À Colfontaine, le MR souhaite ouvrir un débat essentiel pour l’avenir des finances locales et de l’action sociale : celui de la fusion entre la commune et le CPAS.

Portée par le chef de file libéral Anthony Smets D’Alelio, la réflexion part d’un constat simple : dans un contexte budgétaire de plus en plus contraint, chaque euro doit être orienté en priorité vers l’aide concrète aux citoyens, plutôt que vers le fonctionnement institutionnel.
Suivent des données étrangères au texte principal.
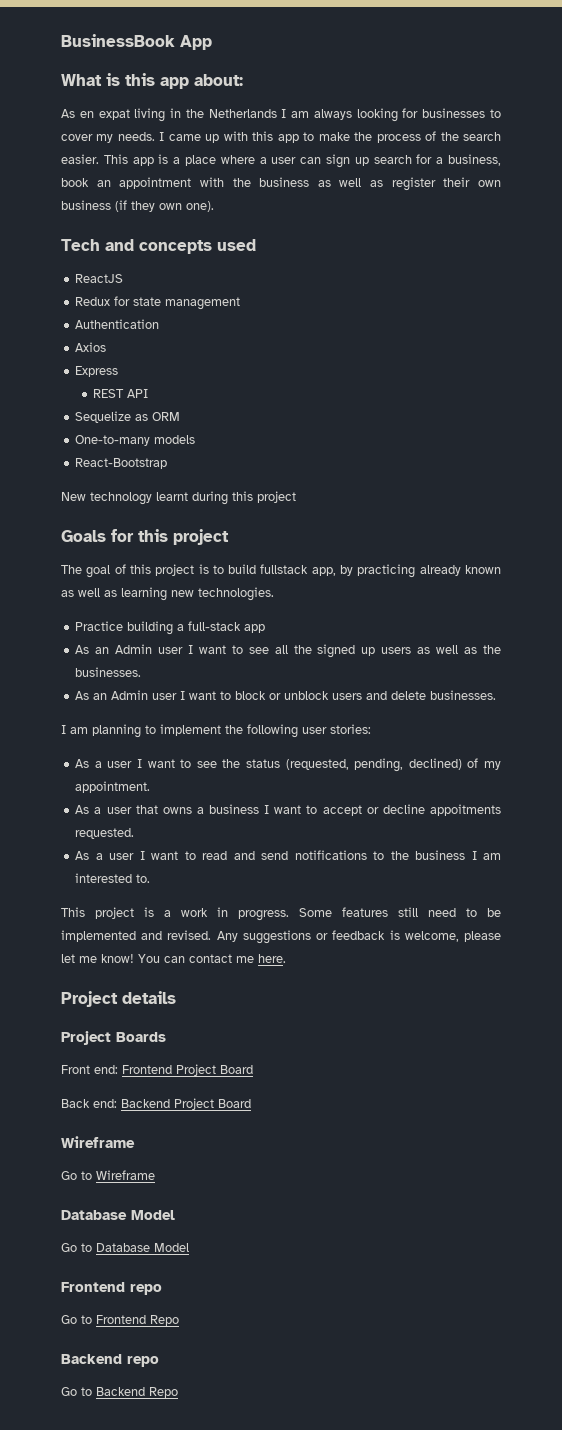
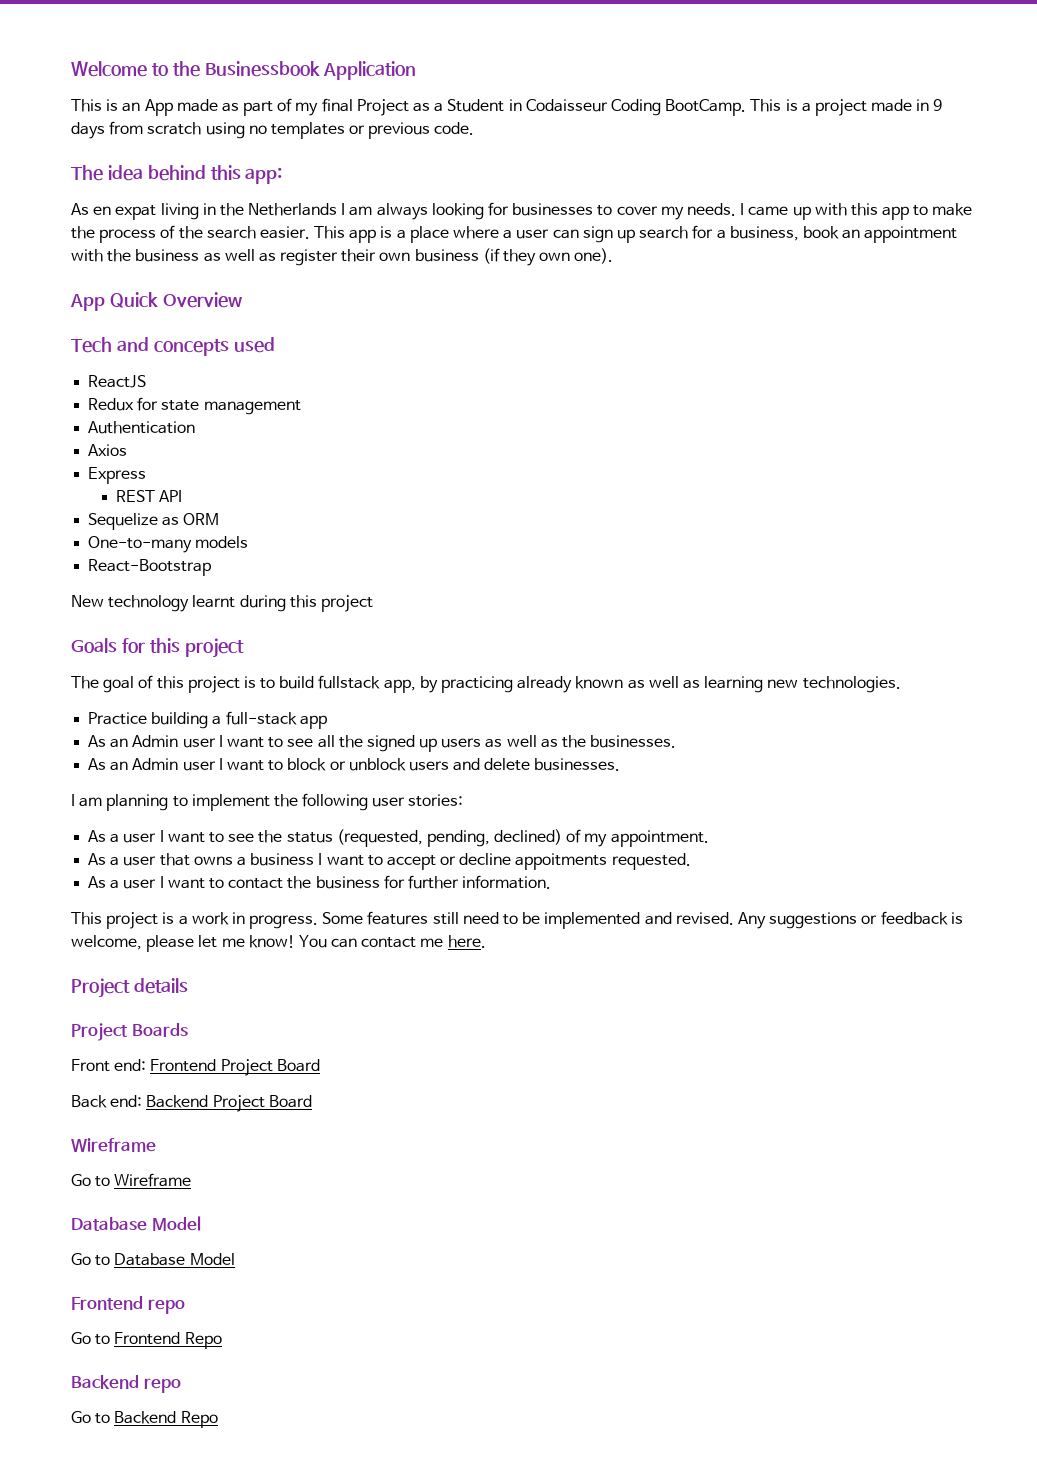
- BusinessBook App
- What is this app about:
+ Welcome to the Businessbook Application
+ This is an App made as part of my final Project as a Student in Codaisseur Coding BootCamp. This is a project made in 9 days from scratch using no templates or previous code.
+ The idea behind this app:
+ App Quick Overview
- As a user I want to read and send notifications to the business I am interested to.
+ As a user I want to contact the business for further information.

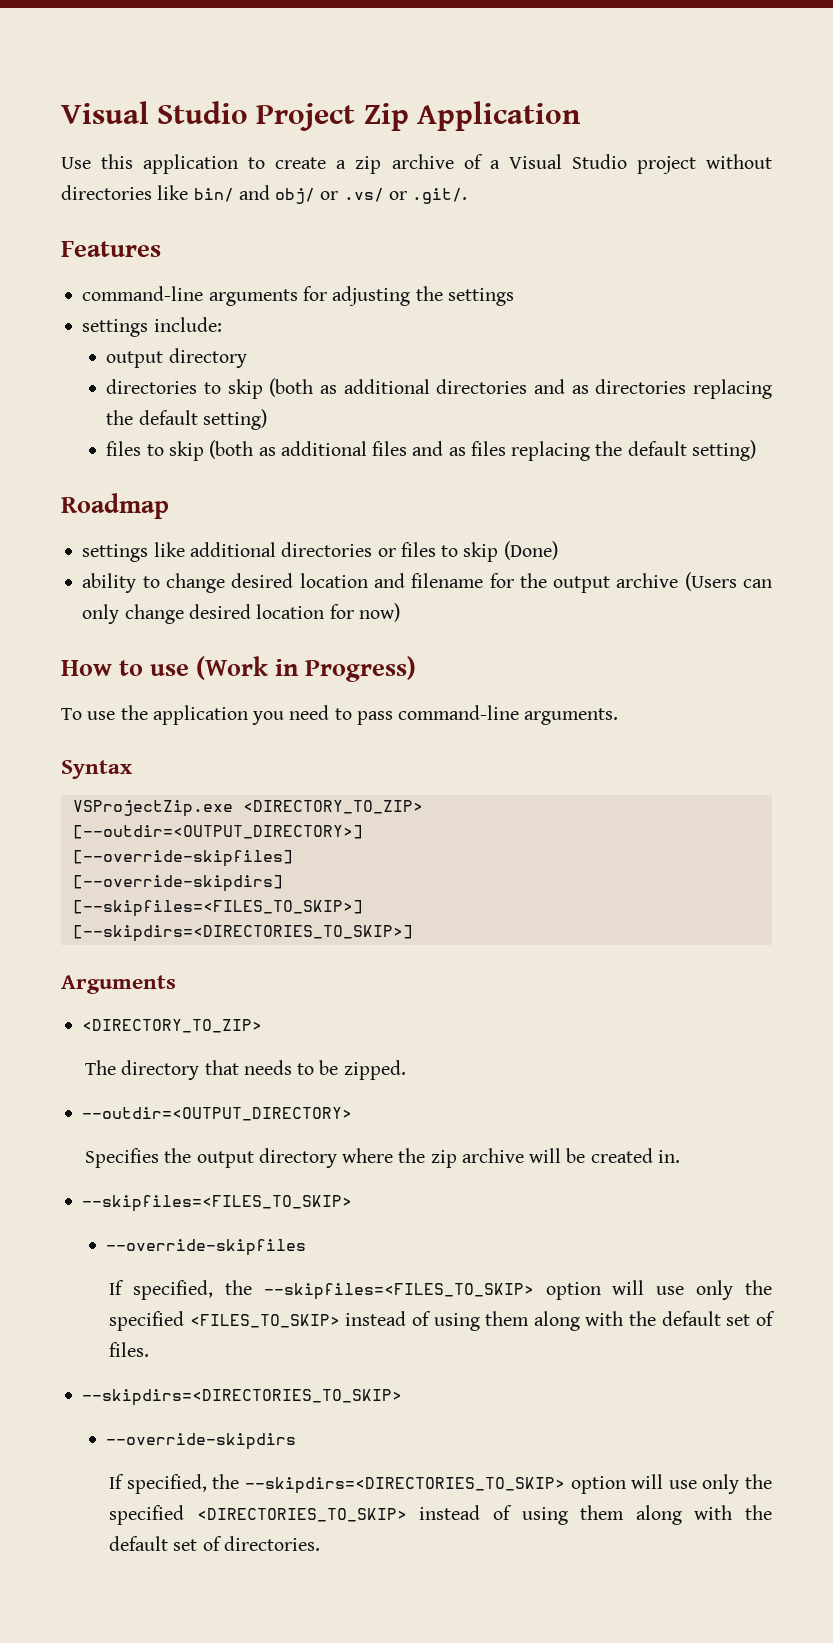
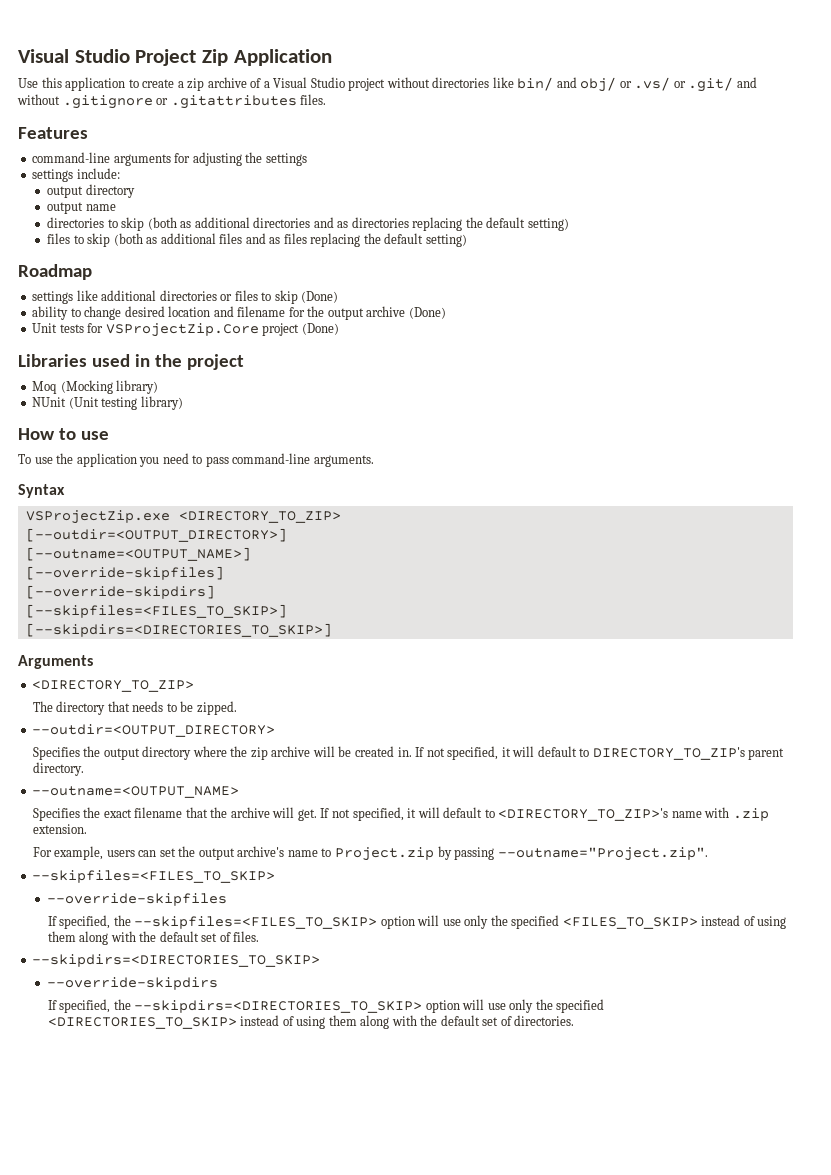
- Use this application to create a zip archive of a Visual Studio project without directories like bin/ and obj/ or .vs/ or .git/.
+ Use this application to create a zip archive of a Visual Studio project without directories like bin/ and obj/ or .vs/ or .git/ and without .gitignore or .gitattributes files.
+ output name
- ability to change desired location and filename for the output archive (Users can only change desired location for now)
+ ability to change desired location and filename for the output archive (Done)
+ Unit tests for VSProjectZip.Core project (Done)
+ Libraries used in the project
+ Moq (Mocking library)
+ NUnit (Unit testing library)
- How to use (Work in Progress)
+ How to use
+ [--outname=<OUTPUT_NAME>]
+ If not specified, it will default to DIRECTORY_TO_ZIP's parent directory.
+ --outname=<OUTPUT_NAME>
+ Specifies the exact filename that the archive will get. If not specified, it will default to <DIRECTORY_TO_ZIP>'s name with .zip extension.
+ For example, users can set the output archive's name to Project.zip by passing --outname="Project.zip".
Aujourd’hui, les jetons de présence liés aux conseils du CPAS représentent entre 130.000 et 150.000 euros sur une mandature, soit environ 24.000 euros par an. Pour le MR, il ne s’agit pas de stigmatiser l’engagement des conseillers, mais de poser une question de bon sens : ces montants ne pourraient-ils pas être réinvestis directement dans l’action sociale ?

La proposition consiste à mieux intégrer le CPAS dans la structure communale. Le bureau permanent conserverait un rôle exécutif clair, garantissant la continuité et la qualité du service rendu.

Quant aux administrations, ces dernières doivent être fusionnées et permettre la réalisation d’économies d’échelle avec une synergie des service.

Le message est clair : la suppression du conseil du CPAS ne signifie pas la suppression de l’action sociale. Au contraire, l’objectif est de la renforcer en réorientant les moyens vers le terrain.

Cette réflexion s’inscrit dans un mouvement plus large de modernisation des pouvoirs locaux. Partout en Wallonie, les communes sont invitées à se réinventer pour gagner en efficacité, en transparence et en cohérence. Ouvrir le débat aujourd’hui, c’est anticiper les évolutions institutionnelles de demain.

À Colfontaine, le MR assume une vision responsable : rationaliser les structures pour mieux protéger les plus fragiles. Non pas faire des économies pour faire des économies, mais utiliser plus efficacement l’argent public.

Une approche pragmatique, fidèle aux valeurs libérales : moins de lourdeurs administratives, plus d’impact concret pour les citoyens.